Giant Sea Cucumber. Photo: Joe Tyburczy.

Last week’s YWIO announced the effort to provide a snapshot of biodiversity throughout the entire California Coast during the week of June 23rd- July 2nd. That effort is in now in full swing, and Humboldt County is on the map! Taking advantage of the negative two-foot low tide, the Trinidad Land Trust, Friends of the Dunes, Humboldt MPA Collaborative and North Coast Environmental Center hosted a rocky intertidal Bioblitz at Baker Beach, on Sunday June 25th. 

Blood Star: Photo: Bill Rodstrom.

Northern Kelp Crab. Photo: Joe Tyburczy.

Participants trekked down to the beach at dawn and spent the morning carefully crawling aroundthe intertidal rocks in search of any and all living things. The team of observers recorded over 96 observations and 58 species.

The extreme low tide allowed for areas normally underwater to be explored, and reveled a few intertidal treasures. Perhaps most exciting was the sighting of several Nudibranchs! Their scientific name, Nudibranchia, means ‘naked gills,’ and describes their shell-less jelly body. Nudibranchs come in wild shapes and colors, often with feathery gills and horns on their backs. They are carnivores who’s diet consists of algae, sponges, anemones, corals, barnacles, and even other nudibranchs. 

Another noteworthy find was a giant California sea cucumber (Parastichopus californicus). This creature could be mistaken for a sea dragon, with it’s spiny red body and mouth surrounded by retractable tentacles. This species can get up to almost two feet in length, two inches in width and can move up to 13 feet per day! 

Some other more common species observed included giant green anemones (Anthopleura xanthogrammica), hermit crabs (Pagurus hirsutiusculus),  Gumboot Chitons (Cryptochiton stelleri), Pacific Purple Sea Urchins (Strongylocentrotus purpuratus).

“I liked how this event brought together marine scientists, environmental educators, students and novices to share their finds like a treasure hunt and learn something about each other and about the plants and animals that live there,” stated attendee Bill Rodstrom. “From my experience, the more we know about a place and the more meaningful connection that we experience with it, the more we will want to explore and protect that place as much as possible.

Click HERE to view the entire species list and photo gallery. 
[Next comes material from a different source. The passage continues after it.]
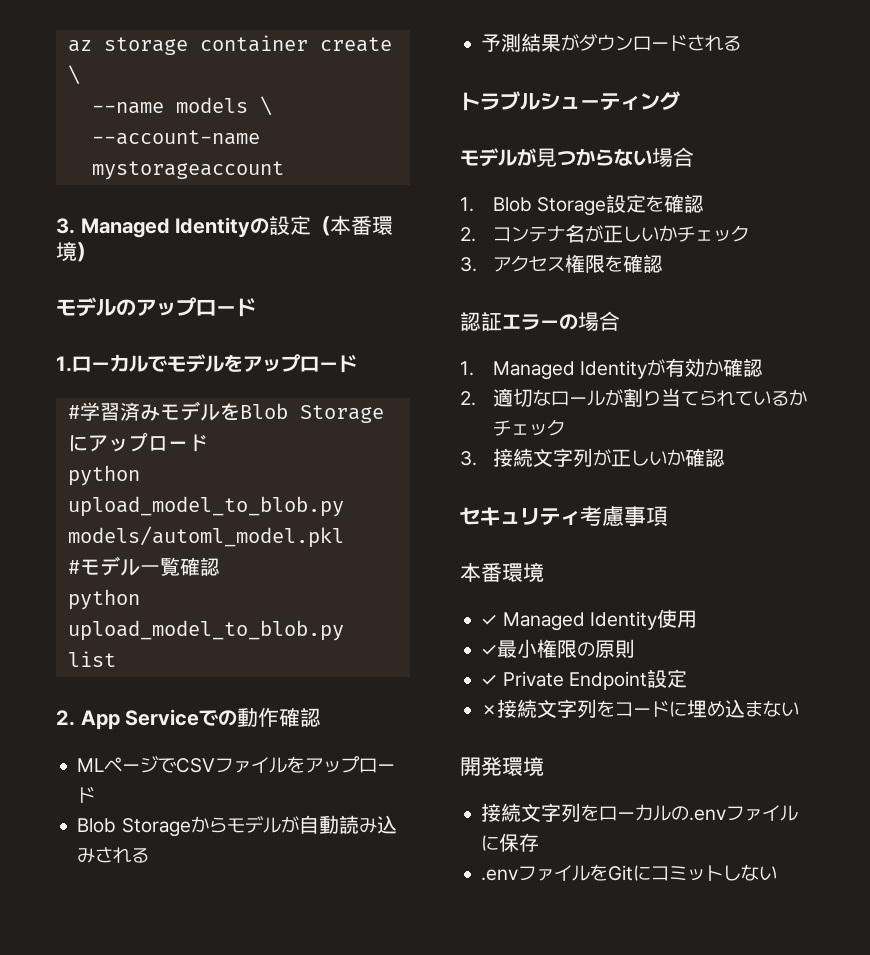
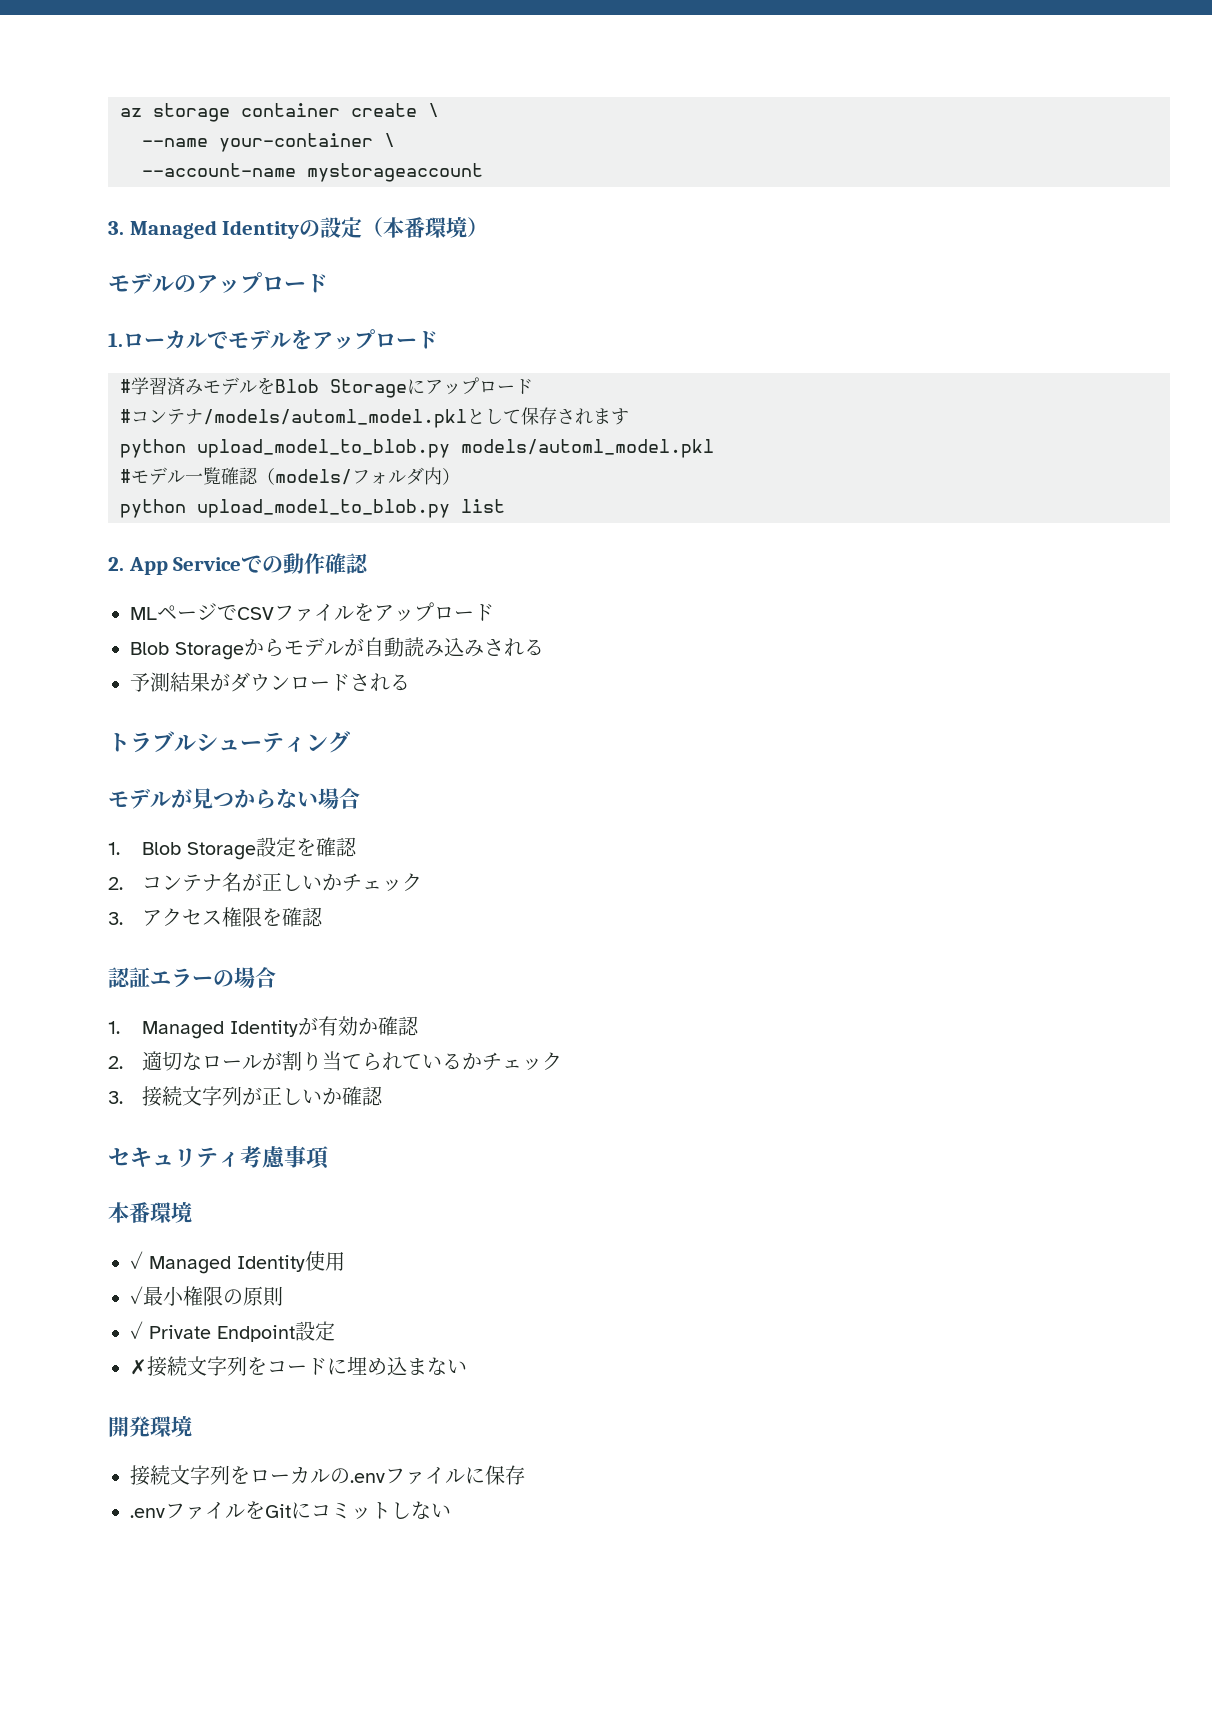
- --name models \
+ --name your-container \
+ #コンテナ/models/automl_model.pklとして保存されます
- #モデル一覧確認
+ #モデル一覧確認（models/フォルダ内）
Want to be a part of this effort? There is still time to take more pretty pictures in the name of science! 

  1. Learn more about iNaturalist and how to Get Started with an account and make observations. 
  2. Grab a friend or two and head to your favorite coastal spot. Check out the NOAA tide table to find out when the low tide will be near you. 
  3. Take as many pictures of plants and animals as you can and upload to iNaturalist. If you don’t know what something is, upload as ‘unknown’ and an iNaturalist expert will help you!
  4. Spread the word! Use hashtag on social media #SnapshotCalCoast or tweet at @SnapshotCACoast.


Stop Stealing the Sand! 

You might be surprised to learn the last sand mine in the U.S. is located right here in California. You might be more surprised to learn that it has been illegally stripping the Monterey coast of sand for decades causing serious coastal erosion. Fortunately, there is good news. Due to the hard work of a coalition of activists including Surfrider Foundation and Save Our Shores, Cemex, the last sand mine in the U.S. is set to be shut down, pending the California Coastal Commissions approval of a proposed settlement agreement at their July meeting.

Since 1906, Cemex has been dredging 270,000 cubic yards of sand per year, equivalent to a large dump truck load every half hour, 24 hours a day. Even though such operations were banned on the California Coast 27 years ago, the company has been taking advantage of a loop hole by placing its dredge in an artificial lagoon, just above the mean high tide line, and outside the jurisdiction of the Lands Commission and U.S. Army Corps of Engineers. 

Last March, after years of investigating the mines operations, and concluding it was causing accelerated erosion of the Monterey coast, the California Coastal Commission notified Cemex that it would issue a cease-and-desist order unless the company closed itself. On Monday, June 26, the Coastal Commission announced they have reached an agreement with Cemex to shut down the mine. 

“We anticipated this to go on a lot longer, so it’s a huge victory,” Jennifer Savage, California policy manager for the nonprofit Surfrider Foundation, told the SF Gate. “This has been one of the most egregious violations on the California coast, and to see all of that hard work prevail against a multimillion-dollar company that likes to litigate is really affirming that the little guys, the public, can win.”

The agreement would allow Cemex to continue mining for three years at a reduced rate, not exceeding 177,000 cubic yards annually. After the three years, the mine would have to cease operations completely. Cemex would then have an additional three years to remove equipment, sell off their stockpiles of sand, and restore the site. The agreement also requires the mine be sold within six years to an approved nonprofit or government agency for the purposes of conservation and public access. 


Delia Bense-Kang serves as the Northcoast Environmental Center’s Marine Protected Area Outreach Coordinator and chairs Surfrider Foundation’s Humboldt Chapter.